**WHAT YOU WILL DO:**
Any picture must be dropped, but each line of the data should be duplicated exactly.

Before-and-after page screenshots:
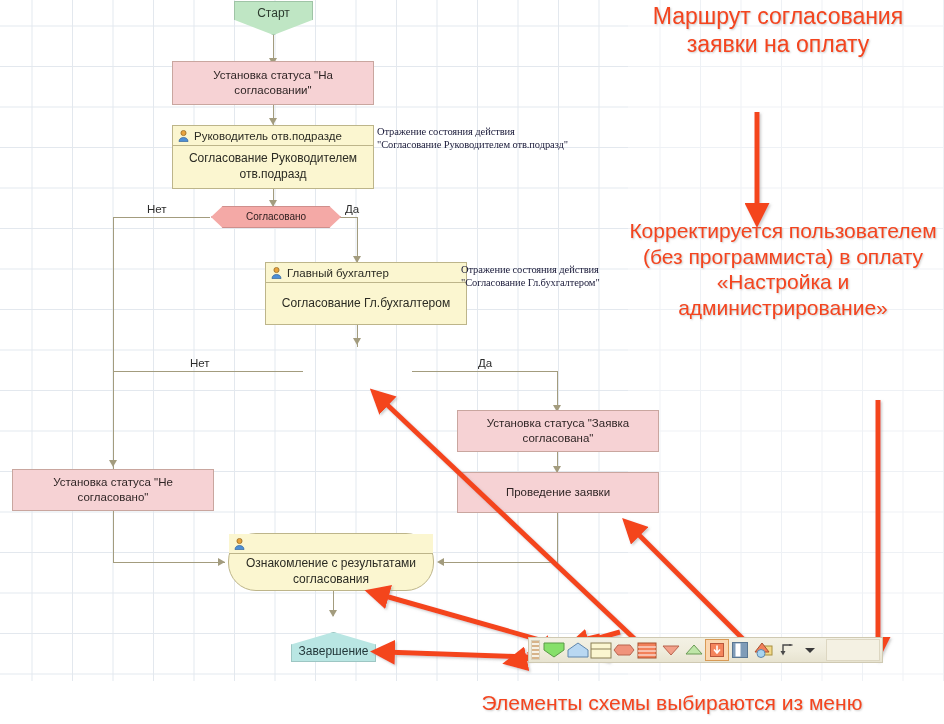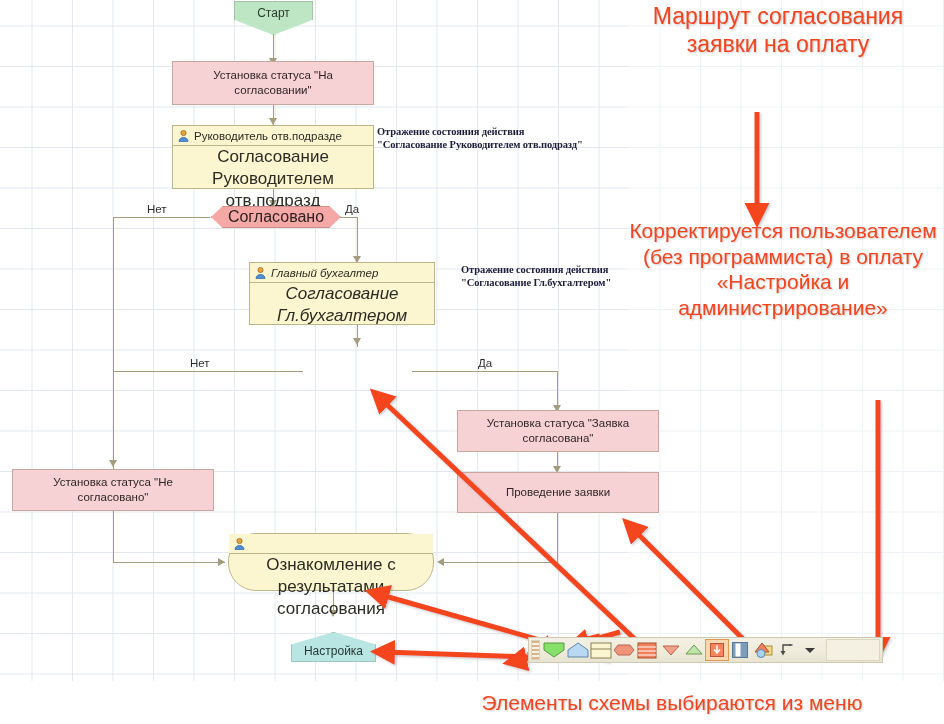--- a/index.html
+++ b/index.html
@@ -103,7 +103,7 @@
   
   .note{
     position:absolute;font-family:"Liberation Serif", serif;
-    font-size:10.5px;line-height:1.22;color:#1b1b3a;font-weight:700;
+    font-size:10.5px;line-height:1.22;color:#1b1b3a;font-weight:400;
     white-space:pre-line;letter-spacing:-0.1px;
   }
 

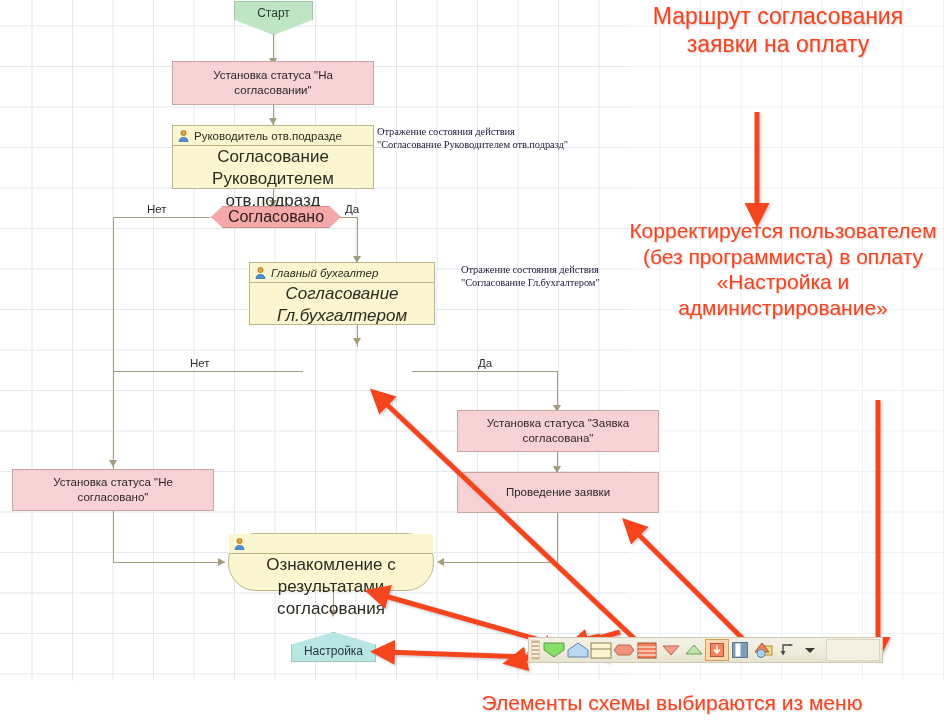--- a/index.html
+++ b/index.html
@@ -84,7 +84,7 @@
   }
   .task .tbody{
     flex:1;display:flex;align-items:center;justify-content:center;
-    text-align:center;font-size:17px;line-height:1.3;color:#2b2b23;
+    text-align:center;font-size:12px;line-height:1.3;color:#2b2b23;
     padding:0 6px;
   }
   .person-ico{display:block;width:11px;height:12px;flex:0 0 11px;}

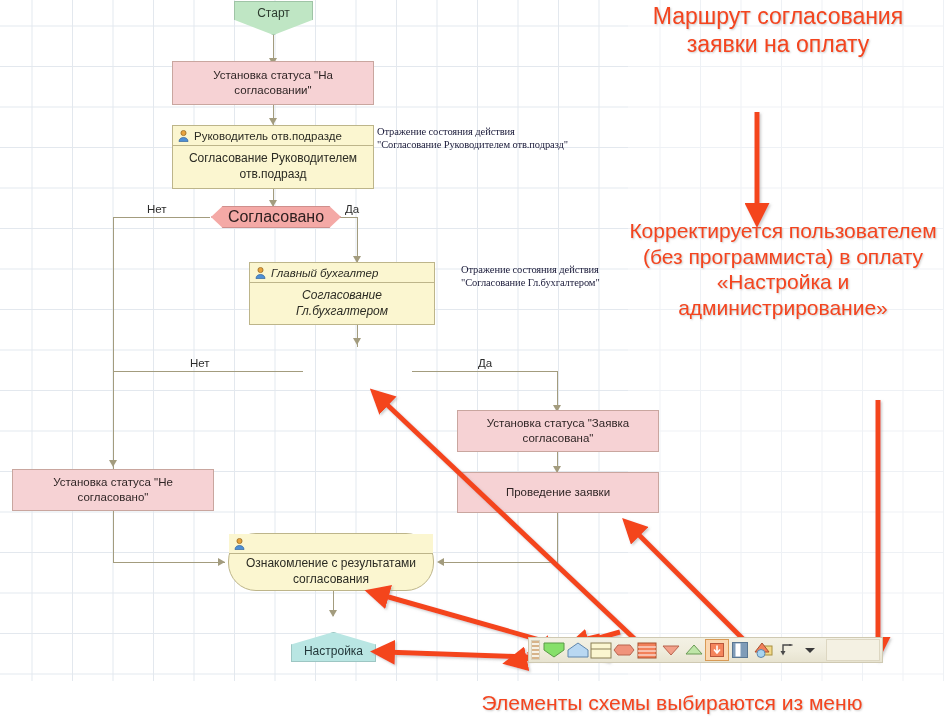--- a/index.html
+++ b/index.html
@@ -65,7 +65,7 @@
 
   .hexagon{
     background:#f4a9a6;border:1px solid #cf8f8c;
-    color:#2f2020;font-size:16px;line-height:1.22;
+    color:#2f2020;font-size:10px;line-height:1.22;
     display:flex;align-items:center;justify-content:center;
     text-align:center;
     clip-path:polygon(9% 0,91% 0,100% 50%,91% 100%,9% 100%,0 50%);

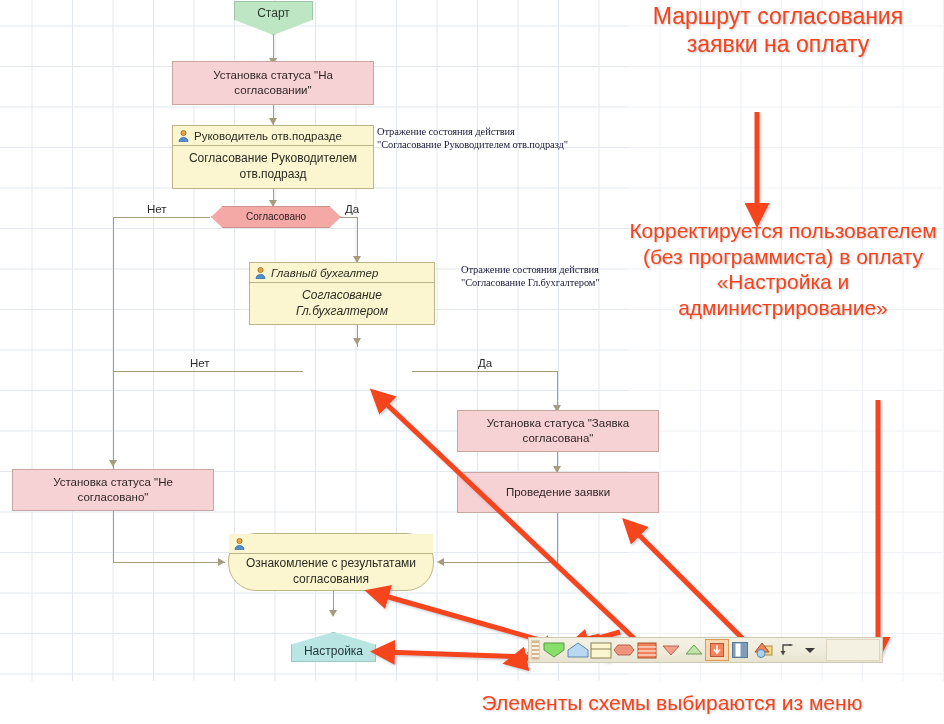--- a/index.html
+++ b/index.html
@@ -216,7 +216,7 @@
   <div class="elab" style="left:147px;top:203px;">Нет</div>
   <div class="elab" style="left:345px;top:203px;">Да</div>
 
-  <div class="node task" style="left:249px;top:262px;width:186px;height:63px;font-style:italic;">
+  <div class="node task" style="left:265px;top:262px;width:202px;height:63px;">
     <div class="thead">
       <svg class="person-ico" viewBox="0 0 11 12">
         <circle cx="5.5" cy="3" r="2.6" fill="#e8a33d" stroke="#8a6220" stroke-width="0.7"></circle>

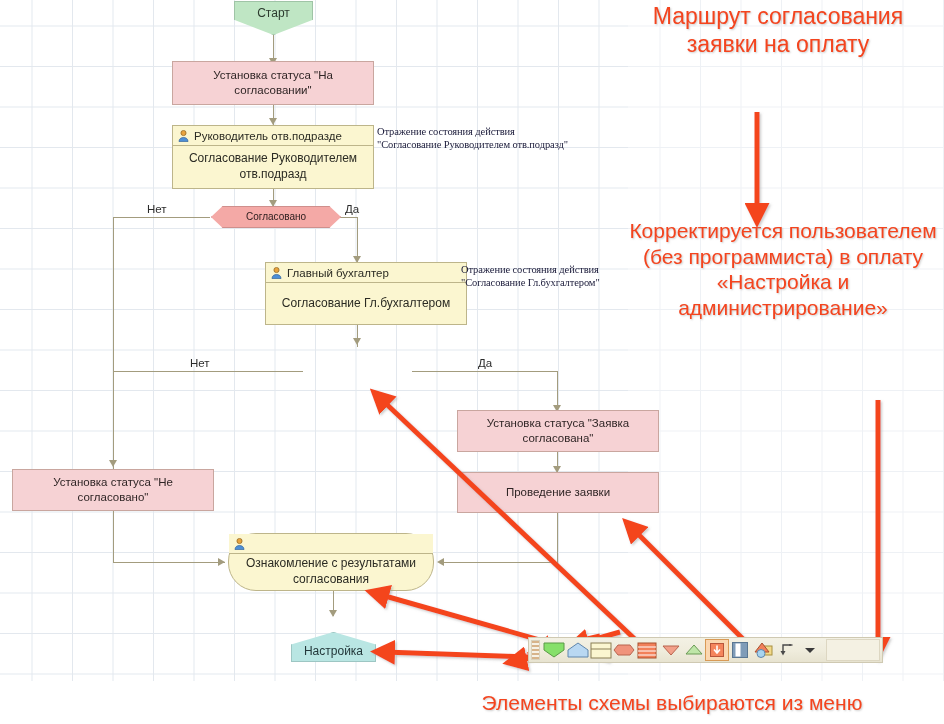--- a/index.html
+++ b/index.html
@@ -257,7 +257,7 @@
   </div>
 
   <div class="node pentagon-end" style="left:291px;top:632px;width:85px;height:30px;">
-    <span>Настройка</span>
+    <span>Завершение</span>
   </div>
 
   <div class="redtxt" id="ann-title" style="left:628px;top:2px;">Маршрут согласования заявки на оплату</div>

**RESULT OF THE EXERCISE:**
--- a/index.html
+++ b/index.html
@@ -103,7 +103,7 @@
   
   .note{
     position:absolute;font-family:"Liberation Serif", serif;
-    font-size:10.5px;line-height:1.22;color:#1b1b3a;font-weight:700;
+    font-size:10.5px;line-height:1.22;color:#1b1b3a;font-weight:400;
     white-space:pre-line;letter-spacing:-0.1px;
   }
 

--- a/index.html
+++ b/index.html
@@ -84,7 +84,7 @@
   }
   .task .tbody{
     flex:1;display:flex;align-items:center;justify-content:center;
-    text-align:center;font-size:17px;line-height:1.3;color:#2b2b23;
+    text-align:center;font-size:12px;line-height:1.3;color:#2b2b23;
     padding:0 6px;
   }
   .person-ico{display:block;width:11px;height:12px;flex:0 0 11px;}

--- a/index.html
+++ b/index.html
@@ -65,7 +65,7 @@
 
   .hexagon{
     background:#f4a9a6;border:1px solid #cf8f8c;
-    color:#2f2020;font-size:16px;line-height:1.22;
+    color:#2f2020;font-size:10px;line-height:1.22;
     display:flex;align-items:center;justify-content:center;
     text-align:center;
     clip-path:polygon(9% 0,91% 0,100% 50%,91% 100%,9% 100%,0 50%);

--- a/index.html
+++ b/index.html
@@ -216,7 +216,7 @@
   <div class="elab" style="left:147px;top:203px;">Нет</div>
   <div class="elab" style="left:345px;top:203px;">Да</div>
 
-  <div class="node task" style="left:249px;top:262px;width:186px;height:63px;font-style:italic;">
+  <div class="node task" style="left:265px;top:262px;width:202px;height:63px;">
     <div class="thead">
       <svg class="person-ico" viewBox="0 0 11 12">
         <circle cx="5.5" cy="3" r="2.6" fill="#e8a33d" stroke="#8a6220" stroke-width="0.7"></circle>

--- a/index.html
+++ b/index.html
@@ -257,7 +257,7 @@
   </div>
 
   <div class="node pentagon-end" style="left:291px;top:632px;width:85px;height:30px;">
-    <span>Настройка</span>
+    <span>Завершение</span>
   </div>
 
   <div class="redtxt" id="ann-title" style="left:628px;top:2px;">Маршрут согласования заявки на оплату</div>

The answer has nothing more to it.